Довольная собственной находчивостью, она принялась составлять тарелки на поднос. Близился момент, когда ей следовало покинуть столовую. Воскресный ужин, да; но она тактично уходила, как только миссис Бэнкс открывала дверь и подавала поднос с кофе. Мамочка и папочка любили пить кофе в узком кругу. А миссис Бэнкс любила помогать Полли мыть посуду.
— Успех… — сказал Найэл, — в нашем разговоре мы его не касались. Как и слава, о чем недавно говорила Селия, он не так уж необходим. Слишком часто успех становится камнем на шее. Да и история успеха в нашем деле всегда очень скучна. История успеха Марии — это перечень ее ролей. Моего — вереница мелодий. Они не имеют ровно никакого значения.
— А что, по-вашему, имеет значение? — поинтересовался Чарльз.
— Не знаю, — ответил Найэл, — и никогда не знал. А хотел бы, видит Бог.

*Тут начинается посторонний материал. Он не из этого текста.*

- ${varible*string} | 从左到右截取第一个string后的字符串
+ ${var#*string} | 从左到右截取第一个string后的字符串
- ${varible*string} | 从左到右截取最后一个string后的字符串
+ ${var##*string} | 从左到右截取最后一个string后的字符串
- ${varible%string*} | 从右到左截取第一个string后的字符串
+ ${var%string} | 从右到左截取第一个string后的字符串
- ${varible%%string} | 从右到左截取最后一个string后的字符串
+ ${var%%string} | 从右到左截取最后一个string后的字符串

Миссис Бэнкс открыла дверь и застыла с подносом в руках. Полли взяла у нее поднос. Дверь закрылась.
— А я скажу вам, что имеет значение, — сказал Чарльз. — Имеют значение принципы, критерии, идеалы. Имеет большое значение вера в Бога и в людей. Имеет очень большое значение, если вы любите женщину, а женщина любит мужчину и вы женитесь, и растите детей, и живете жизнью друг друга, и стареете, и лежите погребенными в одной могиле. Еще большее значение имеет, если мужчина любит не ту женщину, и женщина любит не того мужчину, и эти двое пришли из разных миров, которые невозможно соединить, невозможно превратить в один мир, принадлежащий обоим. Потому что когда такое происходит, мужчина начинает плыть по течению и погибает как личность, его идеалы, иллюзии, традиции погибают вместе с ним. Жить больше не для чего. Он признает себя побежденным. И он говорит себе: «К чему напрасный труд? Женщина, которую я люблю, не верит в то, во что верю я. Так перестану верить и я. Я тоже могу понизить свои критерии».

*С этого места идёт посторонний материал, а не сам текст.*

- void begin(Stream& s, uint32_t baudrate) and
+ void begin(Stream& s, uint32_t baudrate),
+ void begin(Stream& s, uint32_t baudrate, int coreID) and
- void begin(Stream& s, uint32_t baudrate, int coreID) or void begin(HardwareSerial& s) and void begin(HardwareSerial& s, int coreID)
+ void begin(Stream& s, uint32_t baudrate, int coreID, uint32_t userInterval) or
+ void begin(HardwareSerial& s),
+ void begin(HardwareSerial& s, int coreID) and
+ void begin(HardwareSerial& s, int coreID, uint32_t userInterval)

Он взял чашку кофе, которую поставила перед ним Полли, и помешал в ней ложечкой. Мешать было незачем. Кофе был без сахара.
— Чарльз, прошу вас, — сказала Селия, — не говорите так. Для меня невыносимо слышать, когда вы так говорите.
— Для меня было невыносимо, — сказал Чарльз, — начать думать подобным образом. Теперь я уже привык.
— Чарльз, — сказал Найэл, — я не умею правильно расставлять акценты, но по-моему, вы все видите не в фокусе, не в контуре. Вы говорите о разных мирах. Наш мир, мир Марии и мой, отличается от вашего, но только на поверхности. У нас тоже есть свои традиции. Свои критерии. Но мы смотрим на них под другим углом зрения. Как, скажем, француз многое видит иначе, чем датчанин или итальянец. Это не значит, что они не могут ужиться, не могут поладить.
— Совершенно согласен, — сказал Чарльз. — Но поскольку я никогда не просил француза, датчанина или итальянца разделить со мной жизнь, то вы уклоняетесь от главного вопроса.
— И в чем же состоит главный вопрос? — спросила Мария.
— Пожалуй, — сказала Полли, стоя в дверях, — если не возражаете, я пожелаю вам доброй ночи и пойду помогу миссис Бэнкс с мытьем посуды. — Она одарила нас лучезарной улыбкой и ушла.